* [EXERCISE OBJECTIVE]:
Please reproduce the data below exactly, from the first line through the line containing "Totals | Rz3Pm: 5.14 -> 5.59", and leave every later line out.

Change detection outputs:
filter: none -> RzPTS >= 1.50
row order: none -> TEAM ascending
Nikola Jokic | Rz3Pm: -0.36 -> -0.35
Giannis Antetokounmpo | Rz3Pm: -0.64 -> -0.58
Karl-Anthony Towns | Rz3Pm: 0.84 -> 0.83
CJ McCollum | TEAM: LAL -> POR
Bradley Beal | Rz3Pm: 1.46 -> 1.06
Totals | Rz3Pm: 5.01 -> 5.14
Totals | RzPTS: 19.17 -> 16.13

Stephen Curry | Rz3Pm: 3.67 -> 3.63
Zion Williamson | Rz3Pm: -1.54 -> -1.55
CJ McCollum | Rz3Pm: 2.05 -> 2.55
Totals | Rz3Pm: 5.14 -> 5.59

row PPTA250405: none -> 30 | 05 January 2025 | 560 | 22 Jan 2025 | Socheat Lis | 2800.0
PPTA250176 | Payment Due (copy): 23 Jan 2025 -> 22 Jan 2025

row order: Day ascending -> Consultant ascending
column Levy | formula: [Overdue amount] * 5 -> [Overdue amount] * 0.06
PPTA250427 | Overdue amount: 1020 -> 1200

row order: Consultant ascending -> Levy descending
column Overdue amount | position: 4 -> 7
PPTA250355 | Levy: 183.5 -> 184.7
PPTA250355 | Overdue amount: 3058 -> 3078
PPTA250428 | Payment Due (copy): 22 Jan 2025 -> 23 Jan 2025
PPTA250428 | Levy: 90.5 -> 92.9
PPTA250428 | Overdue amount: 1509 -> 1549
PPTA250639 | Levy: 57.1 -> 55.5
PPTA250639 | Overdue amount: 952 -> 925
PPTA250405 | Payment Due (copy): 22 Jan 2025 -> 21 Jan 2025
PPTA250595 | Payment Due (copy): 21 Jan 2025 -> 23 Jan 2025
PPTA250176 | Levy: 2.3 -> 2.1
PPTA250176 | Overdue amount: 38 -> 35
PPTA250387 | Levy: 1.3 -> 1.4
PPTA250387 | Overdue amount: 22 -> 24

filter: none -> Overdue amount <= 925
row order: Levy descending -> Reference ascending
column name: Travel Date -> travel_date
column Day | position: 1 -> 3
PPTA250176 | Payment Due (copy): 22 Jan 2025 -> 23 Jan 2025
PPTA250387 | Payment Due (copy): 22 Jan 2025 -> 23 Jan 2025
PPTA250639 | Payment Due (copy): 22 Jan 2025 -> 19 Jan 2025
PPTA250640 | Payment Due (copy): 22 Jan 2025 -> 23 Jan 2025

* [EXERCISE RESPONSE]:
filter: none -> RzPTS >= 1.50
row order: none -> TEAM ascending
Nikola Jokic | Rz3Pm: -0.36 -> -0.35
Giannis Antetokounmpo | Rz3Pm: -0.64 -> -0.58
Karl-Anthony Towns | Rz3Pm: 0.84 -> 0.83
CJ McCollum | TEAM: LAL -> POR
Bradley Beal | Rz3Pm: 1.46 -> 1.06
Totals | Rz3Pm: 5.01 -> 5.14
Totals | RzPTS: 19.17 -> 16.13

Stephen Curry | Rz3Pm: 3.67 -> 3.63
Zion Williamson | Rz3Pm: -1.54 -> -1.55
CJ McCollum | Rz3Pm: 2.05 -> 2.55
Totals | Rz3Pm: 5.14 -> 5.59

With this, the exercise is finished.